DESCRIPTION OF THE TASK:
Lines from the opening of the material through the line containing "font-size:22.5px;line-height:27px;color:#2e75b6;font-weight:400;" must be duplicated word for word. Pictures are not.
START THE DATA
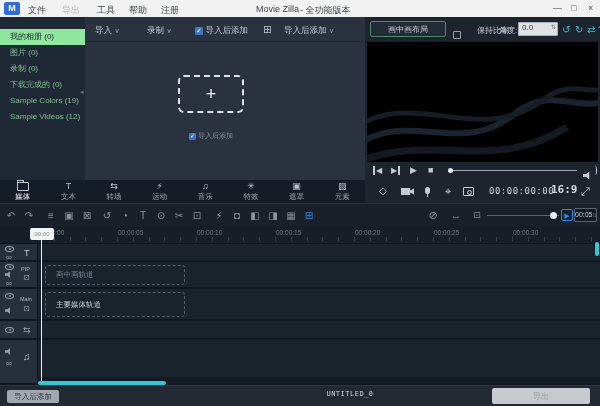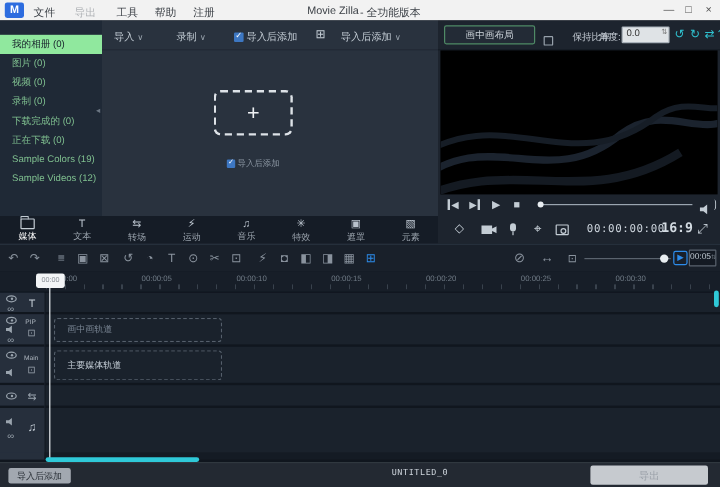--- a/index.html
+++ b/index.html
@@ -109,24 +109,22 @@
     <span class="mi" style="left:300px;color:#3a3f45">- 全功能版本</span>
     <span class="win-btn" style="left:553px">—</span>
     <span class="win-btn" style="left:571px">□</span>
     <span class="win-btn" style="left:588px">×</span>
   </div>
 
   <div class="ab sidebar">
     <div style="height:12px"></div>
     <div class="side-item sel">我的相册 (0)</div>
     <div class="side-item">图片 (0)</div>
-    <div class="side-item">视频 (0)</div>
     <div class="side-item">录制 (0)</div>
     <div class="side-item">下载完成的 (0)</div>
-    <div class="side-item">正在下载 (0)</div>
     <div class="side-item">Sample Colors (19)</div>
     <div class="side-item">Sample Videos (12)</div>
   </div>
   <span class="ab" style="left:80px;top:88px;color:#6a7582;font-size:7px">◂</span>
 
   <div class="ab media">
     <div class="media-head">
       <span class="mh" style="left:10px">
         <span>导入</span>
         <span class="g" style="font-size:7px">∨</span>

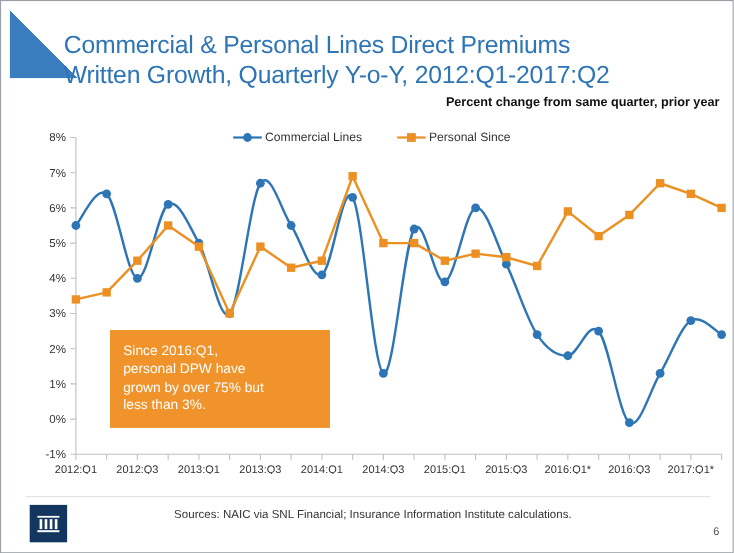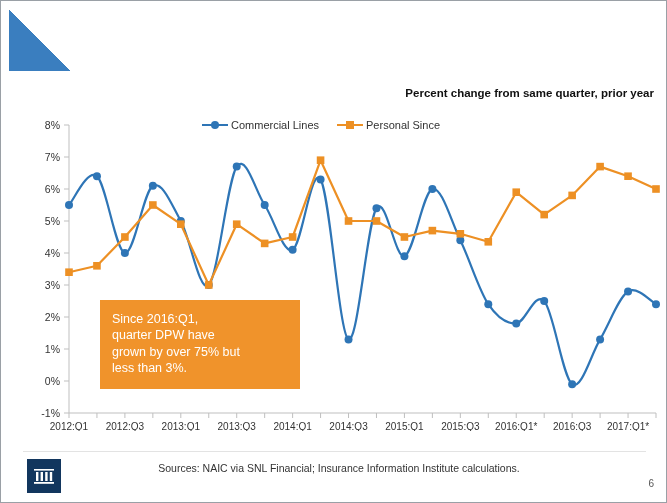--- a/index.html
+++ b/index.html
@@ -16,22 +16,22 @@
     position:absolute;left:57px;top:26px;width:596px;
     font-size:22.5px;line-height:27px;color:#2e75b6;font-weight:400;
     letter-spacing:-0.2px;
   }
   #subtitle{
     position:absolute;left:57px;top:86px;width:596px;text-align:right;
     font-size:11.5px;font-weight:bold;color:#111;
   }
   #plot-wrap{position:absolute;left:0;top:110px;width:667px;height:320px;}
   #legend{
-    position:absolute;left:201px;top:6px;width:300px;height:16px;
-    display:flex;gap:18px;align-items:center;font-size:11px;color:#333;
+    position:absolute;left:211px;top:6px;width:300px;height:16px;
+    display:flex;gap:32px;align-items:center;font-size:11px;color:#333;
   }
   .leg-item{display:flex;align-items:center;gap:3px;white-space:nowrap;}
   .leg-line{width:26px;height:2.5px;position:relative;display:inline-block;}
   .leg-line.blue{background:#2e75b6;}
   .leg-line.orange{background:#ed9024;}
   .leg-mark{position:absolute;left:9px;top:-3px;width:8px;height:8px;}
   .leg-mark.circ{background:#2e75b6;border-radius:50%;}
   .leg-mark.sq{background:#ed9024;}
   svg.chart{position:absolute;left:0;top:0;}
   .ylab{font-size:10.5px;fill:#333;font-family:"Liberation Sans",sans-serif;text-anchor:end;}
@@ -54,20 +54,24 @@
     position:absolute;right:12px;top:477px;font-size:10px;color:#555;
   }
 </style>
 </head>
 <body>
 
 <div id="slide">
 
   <div id="corner-tri"></div>
 
+  <div id="title">
+    <div>Commercial &amp; Personal Lines Direct Premiums</div>
+    <div>Written Growth, Quarterly Y-o-Y, 2012:Q1-2017:Q2</div>
+  </div>
 
   <div id="subtitle">Percent change from same quarter, prior year</div>
 
   <div id="plot-wrap">
 
     <div id="legend">
       <div class="leg-item">
         <span class="leg-line blue">
           <span class="leg-mark circ"></span>
         </span>
@@ -181,21 +185,21 @@
         <rect x="539.3904761904762" y="99.8" width="7.6" height="7.6" fill="#ed9024"></rect>
         <rect x="567.3428571428572" y="80.60000000000001" width="7.6" height="7.6" fill="#ed9024"></rect>
         <rect x="595.2952380952381" y="51.79999999999997" width="7.6" height="7.6" fill="#ed9024"></rect>
         <rect x="623.2476190476191" y="61.39999999999999" width="7.6" height="7.6" fill="#ed9024"></rect>
         <rect x="651.2" y="74.2" width="7.6" height="7.6" fill="#ed9024"></rect>
       </svg>
   </div>
 
   <div id="callout">
     <div>Since 2016:Q1,</div>
-    <div>quarter DPW have</div>
+    <div>personal DPW have</div>
     <div>grown by over 75% but</div>
     <div>less than 3%.</div>
   </div>
 
   <div id="footer-rule"></div>
 
   <div id="logo">
     <svg width="22" height="20" viewBox="0 0 22 20">
       <rect x="1" y="3" width="20" height="1.6" fill="#ffffff"></rect>
       <rect x="3" y="6" width="2.4" height="9" fill="#ffffff"></rect>

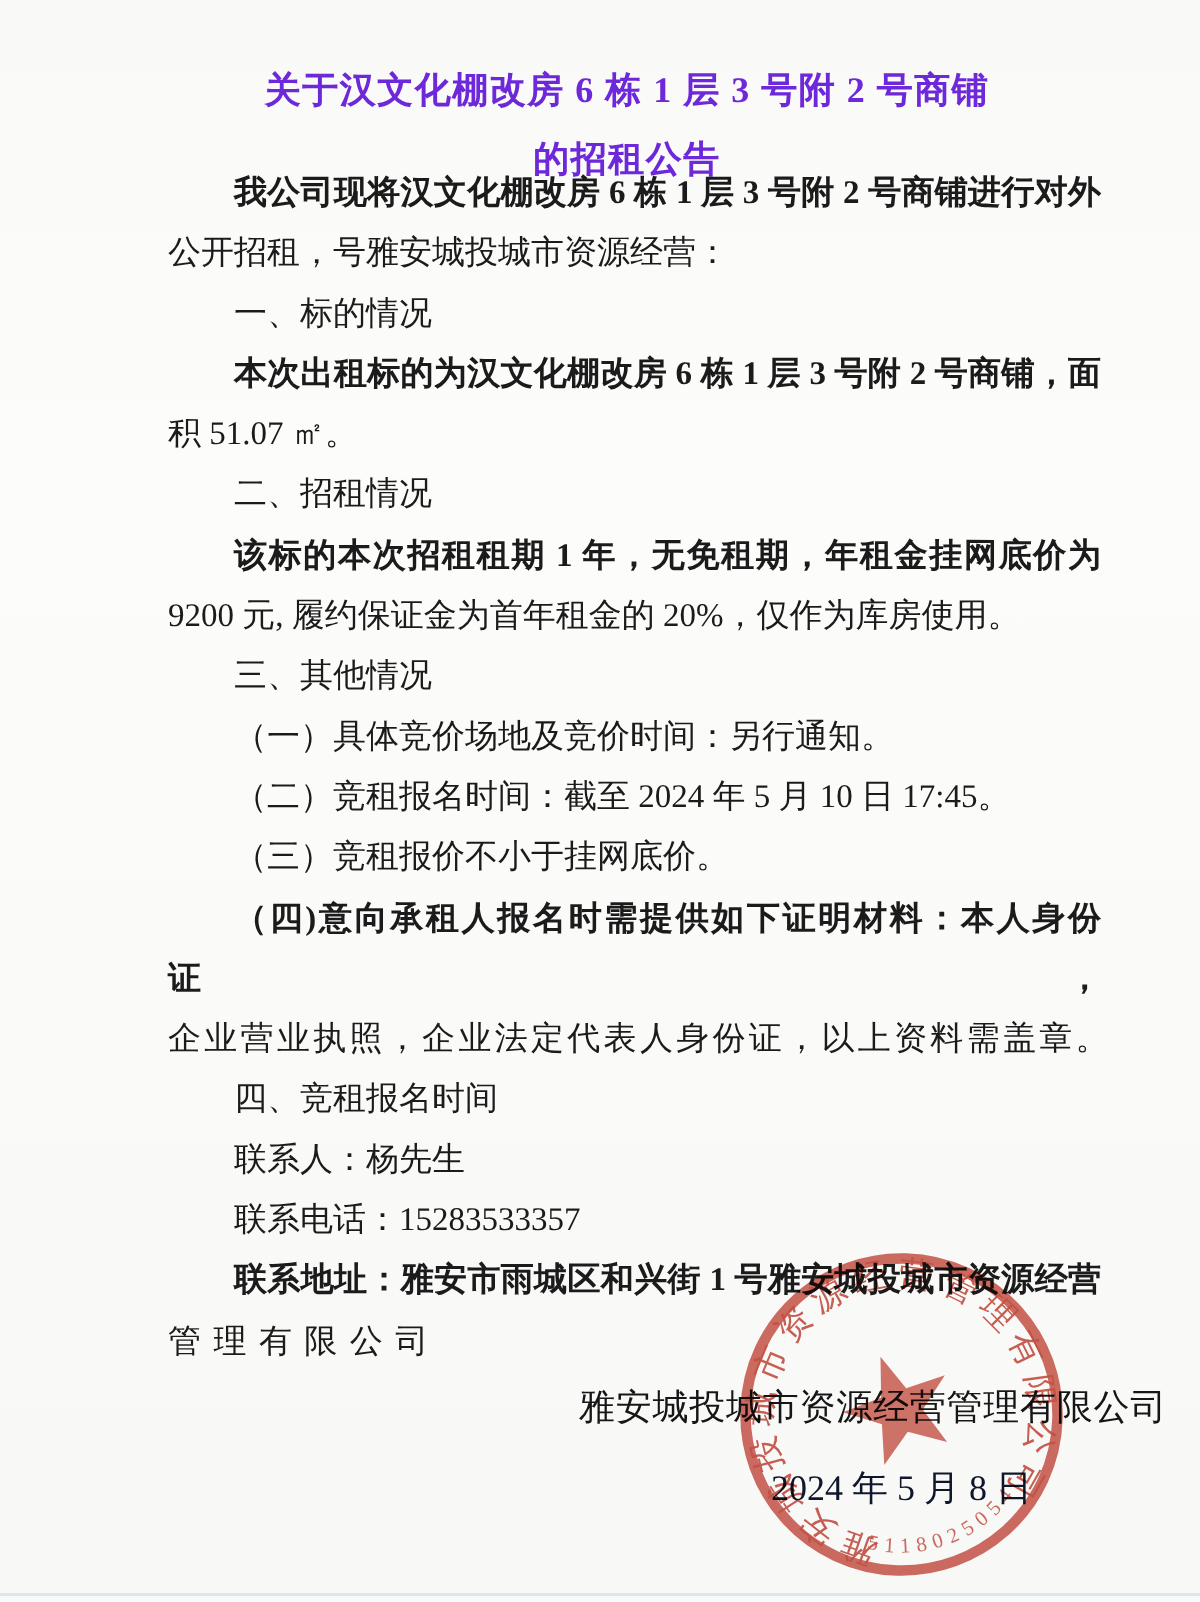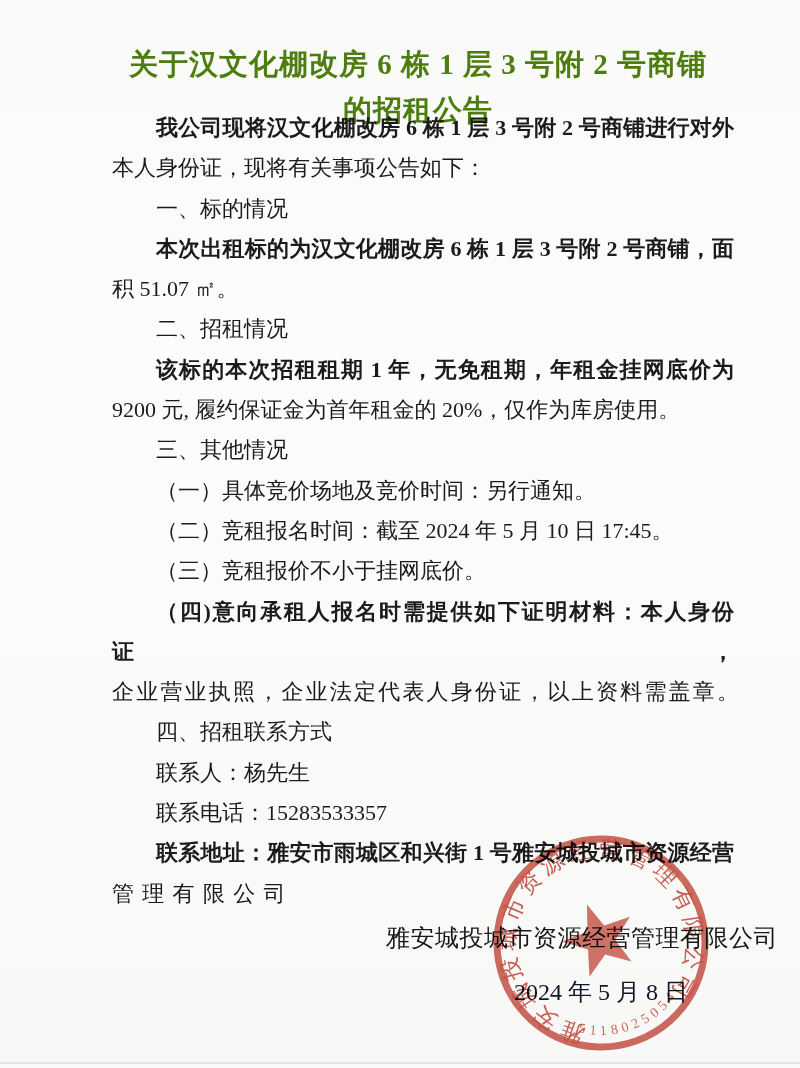--- a/index.html
+++ b/index.html
@@ -13,22 +13,22 @@
     color:#1b1b1b;
   }
   
   .page::before{
     content:"";position:absolute;inset:0;
     background:linear-gradient(180deg,rgba(0,0,0,0.012),rgba(0,0,0,0) 30%,rgba(0,0,0,0.015) 95%);
     pointer-events:none;
   }
   .title{
     position:absolute;top:22px;left:36px;width:764px;
-    text-align:center;font-weight:bold;color:#4d7c0f;
-    font-size:29px;line-height:46px;letter-spacing:1px;
+    text-align:center;font-weight:bold;color:#6d28d9;
+    font-size:24px;line-height:46px;letter-spacing:1px;
   }
   .title span{display:block;}
   .body-text{
     position:absolute;top:108px;left:112px;width:622px;
     font-size:22px;line-height:40.3px;
   }
   .line{white-space:nowrap;}
   .ind{text-indent:2em;}
   .fill{white-space:normal;text-align:justify;text-align-last:justify;font-weight:bold;}
   .sp2{letter-spacing:2.2px;}
@@ -64,34 +64,34 @@
 
 <div class="page">
 
   <h1 class="title">
     <span>关于汉文化棚改房 6 栋 1 层 3 号附 2 号商铺</span>
     <span>的招租公告</span>
   </h1>
 
   <div class="body-text">
     <div class="line ind fill">我公司现将汉文化棚改房 6 栋 1 层 3 号附 2 号商铺进行对外</div>
-    <div class="line">本人身份证，现将有关事项公告如下：</div>
+    <div class="line">公开招租，号雅安城投城市资源经营：</div>
     <div class="line ind">一、标的情况</div>
     <div class="line ind fill">本次出租标的为汉文化棚改房 6 栋 1 层 3 号附 2 号商铺，面</div>
     <div class="line">积 51.07 ㎡。</div>
     <div class="line ind">二、招租情况</div>
     <div class="line ind fill">该标的本次招租租期 1 年，无免租期，年租金挂网底价为</div>
     <div class="line">9200 元, 履约保证金为首年租金的 20%，仅作为库房使用。</div>
     <div class="line ind">三、其他情况</div>
     <div class="line ind">（一）具体竞价场地及竞价时间：另行通知。</div>
     <div class="line ind">（二）竞租报名时间：截至 2024 年 5 月 10 日 17:45。</div>
     <div class="line ind">（三）竞租报价不小于挂网底价。</div>
     <div class="line ind fill">（四)意向承租人报名时需提供如下证明材料：本人身份证，</div>
     <div class="line sp2">企业营业执照，企业法定代表人身份证，以上资料需盖章。</div>
-    <div class="line ind">四、招租联系方式</div>
+    <div class="line ind">四、竞租报名时间</div>
     <div class="line ind">联系人：杨先生</div>
     <div class="line ind">联系电话：15283533357</div>
     <div class="line ind fill">联系地址：雅安市雨城区和兴街 1 号雅安城投城市资源经营</div>
     <div class="line sp8">管理有限公司</div>
   </div>
 
   <div class="sig-company">雅安城投城市资源经营管理有限公司</div>
   <div class="sig-date">2024 年 5 月 8 日</div>
 
   <svg class="seal" viewBox="0 0 230 230" xmlns="http://www.w3.org/2000/svg">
END THE DATA
YOUR RESPONSE:
--- a/index.html
+++ b/index.html
@@ -109,24 +109,22 @@
     <span class="mi" style="left:300px;color:#3a3f45">- 全功能版本</span>
     <span class="win-btn" style="left:553px">—</span>
     <span class="win-btn" style="left:571px">□</span>
     <span class="win-btn" style="left:588px">×</span>
   </div>
 
   <div class="ab sidebar">
     <div style="height:12px"></div>
     <div class="side-item sel">我的相册 (0)</div>
     <div class="side-item">图片 (0)</div>
-    <div class="side-item">视频 (0)</div>
     <div class="side-item">录制 (0)</div>
     <div class="side-item">下载完成的 (0)</div>
-    <div class="side-item">正在下载 (0)</div>
     <div class="side-item">Sample Colors (19)</div>
     <div class="side-item">Sample Videos (12)</div>
   </div>
   <span class="ab" style="left:80px;top:88px;color:#6a7582;font-size:7px">◂</span>
 
   <div class="ab media">
     <div class="media-head">
       <span class="mh" style="left:10px">
         <span>导入</span>
         <span class="g" style="font-size:7px">∨</span>

--- a/index.html
+++ b/index.html
@@ -16,22 +16,22 @@
     position:absolute;left:57px;top:26px;width:596px;
     font-size:22.5px;line-height:27px;color:#2e75b6;font-weight:400;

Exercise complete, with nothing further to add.